:: What you are asked to do ::
The line containing "- The Board’s Role in School" marks the start. Restate it and every following line through the end of the records exactly, and nothing else, leaving out the pictures.
========================================================================
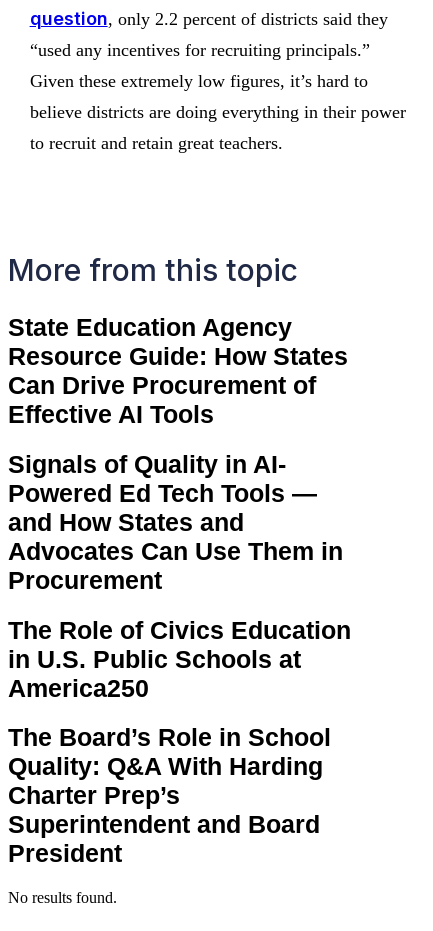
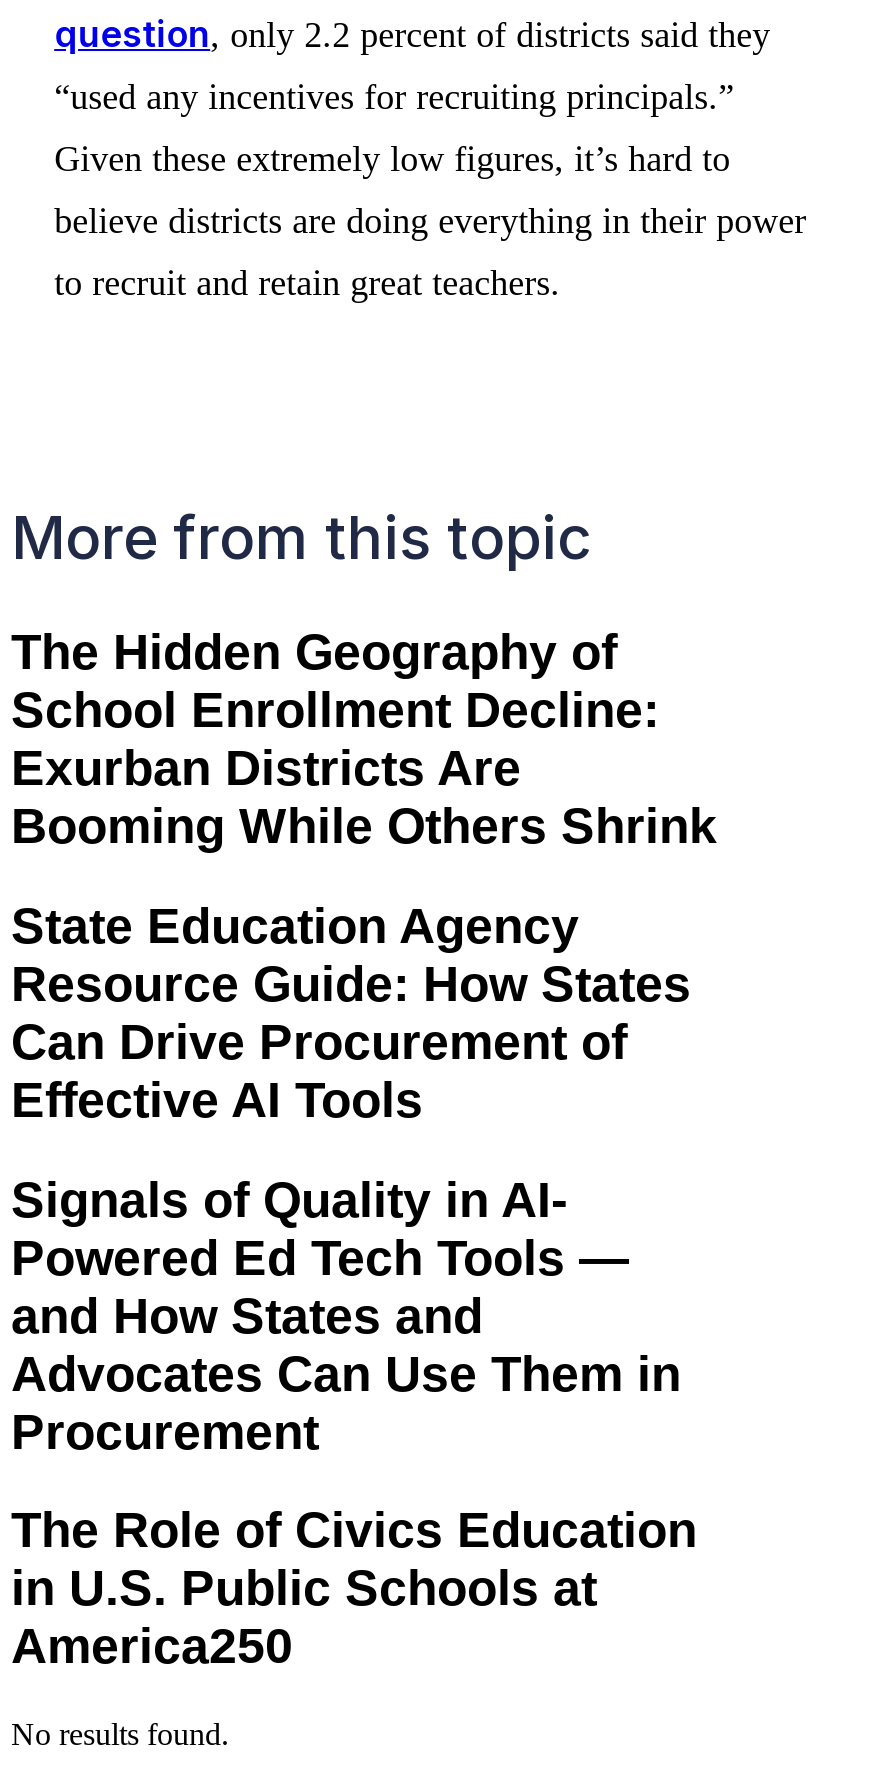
+ The Hidden Geography of
+ School Enrollment Decline:
+ Exurban Districts Are
+ Booming While Others Shrink

moved down: State Education Agency | Resource Guide: How States | Can Drive Procurement of | ... | in U.S. Public Schools at | America250

- The Board’s Role in School
- Quality: Q&A With Harding
- Charter Prep’s
- Superintendent and Board
- President
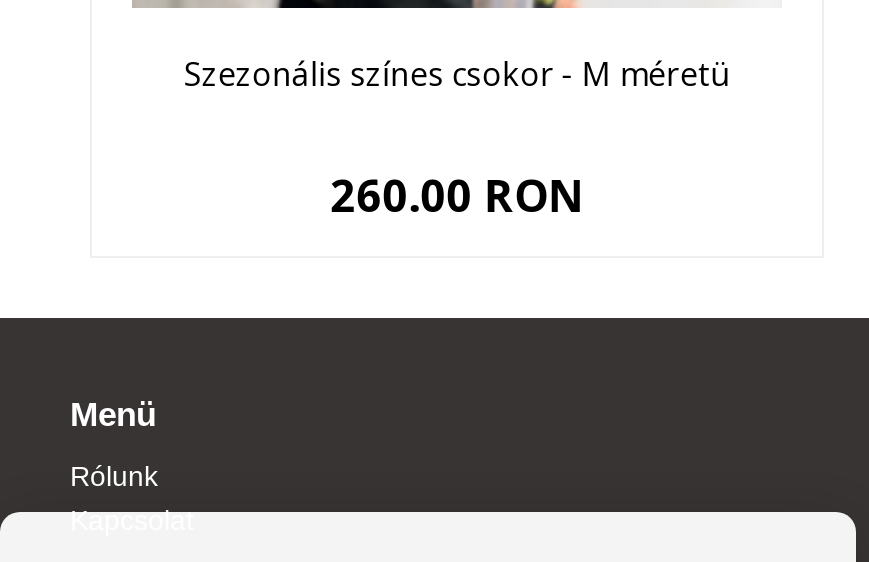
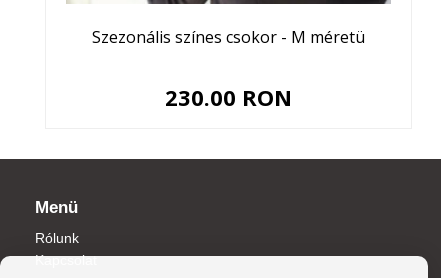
- 260.00 RON
+ 230.00 RON
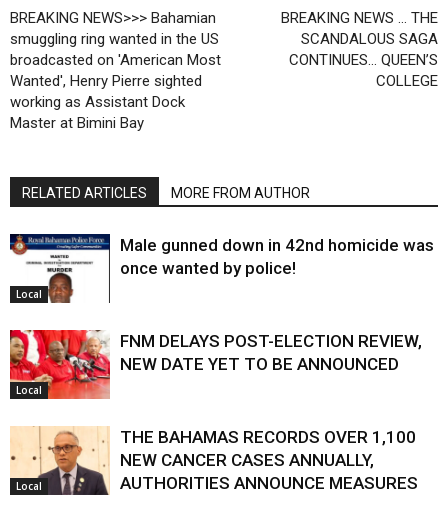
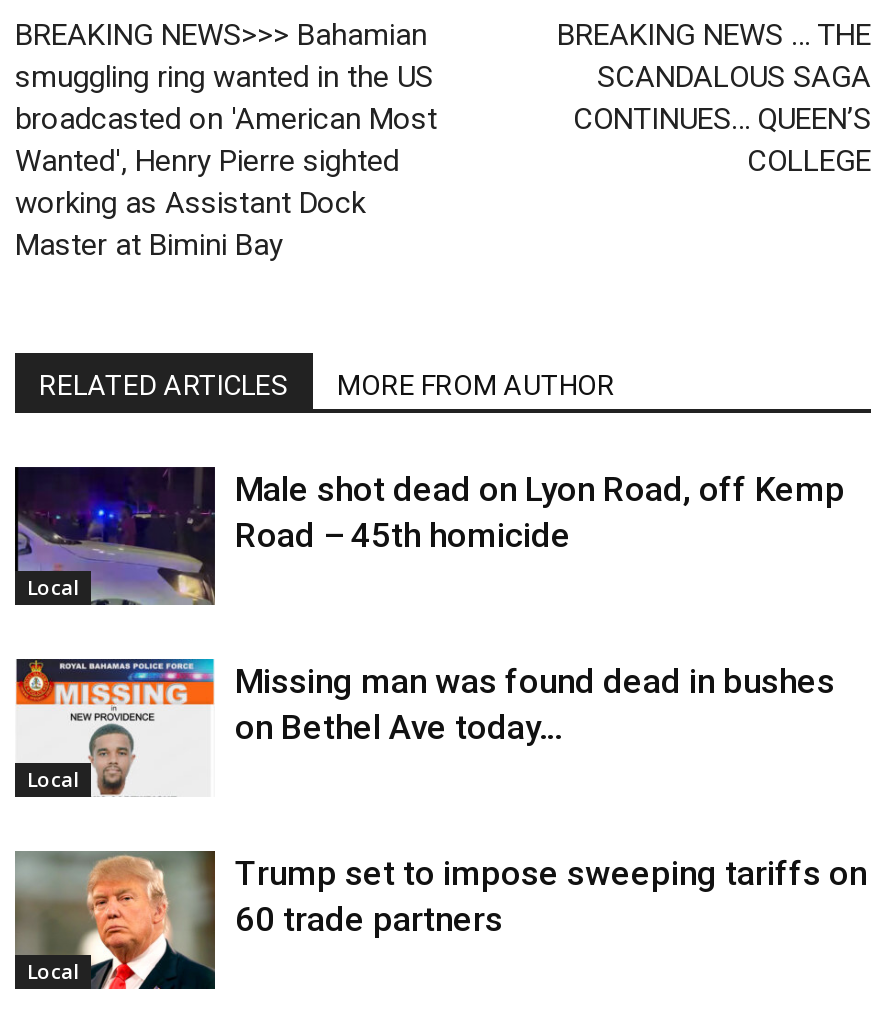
- [image]
- Male gunned down in 42nd homicide was
- once wanted by police!
+ [image]
+ Male shot dead on Lyon Road, off Kemp
+ Road – 45th homicide

- [image]
- FNM DELAYS POST-ELECTION REVIEW,
- NEW DATE YET TO BE ANNOUNCED
+ [image]
+ Missing man was found dead in bushes
+ on Bethel Ave today…

- [image]
- THE BAHAMAS RECORDS OVER 1,100
- NEW CANCER CASES ANNUALLY,
- AUTHORITIES ANNOUNCE MEASURES
+ [image]
+ Trump set to impose sweeping tariffs on
+ 60 trade partners
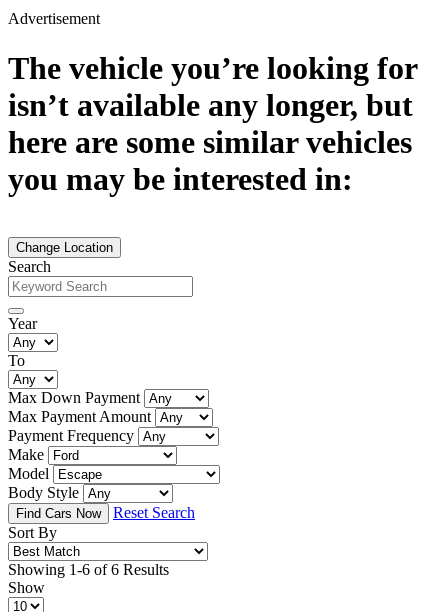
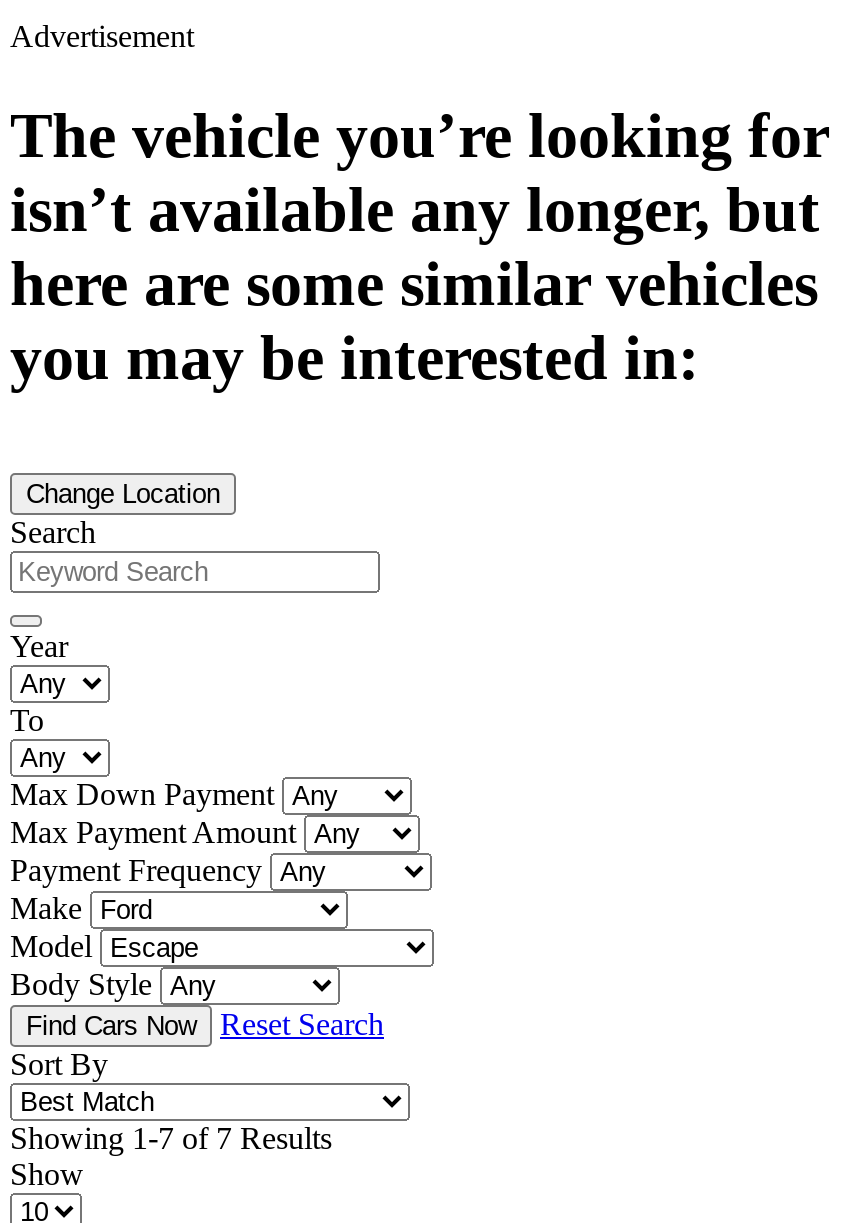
- Showing1-6 of 6 Results
+ Showing1-7 of 7 Results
========================================================================
:: Solution ::
- The Board’s Role in School
- Quality: Q&A With Harding
- Charter Prep’s
- Superintendent and Board
- President
- 260.00 RON
+ 230.00 RON
- [image]
- Male gunned down in 42nd homicide was
- once wanted by police!
+ [image]
+ Male shot dead on Lyon Road, off Kemp
+ Road – 45th homicide

- [image]
- FNM DELAYS POST-ELECTION REVIEW,
- NEW DATE YET TO BE ANNOUNCED
+ [image]
+ Missing man was found dead in bushes
+ on Bethel Ave today…

- [image]
- THE BAHAMAS RECORDS OVER 1,100
- NEW CANCER CASES ANNUALLY,
- AUTHORITIES ANNOUNCE MEASURES
+ [image]
+ Trump set to impose sweeping tariffs on
+ 60 trade partners
- Showing1-6 of 6 Results
+ Showing1-7 of 7 Results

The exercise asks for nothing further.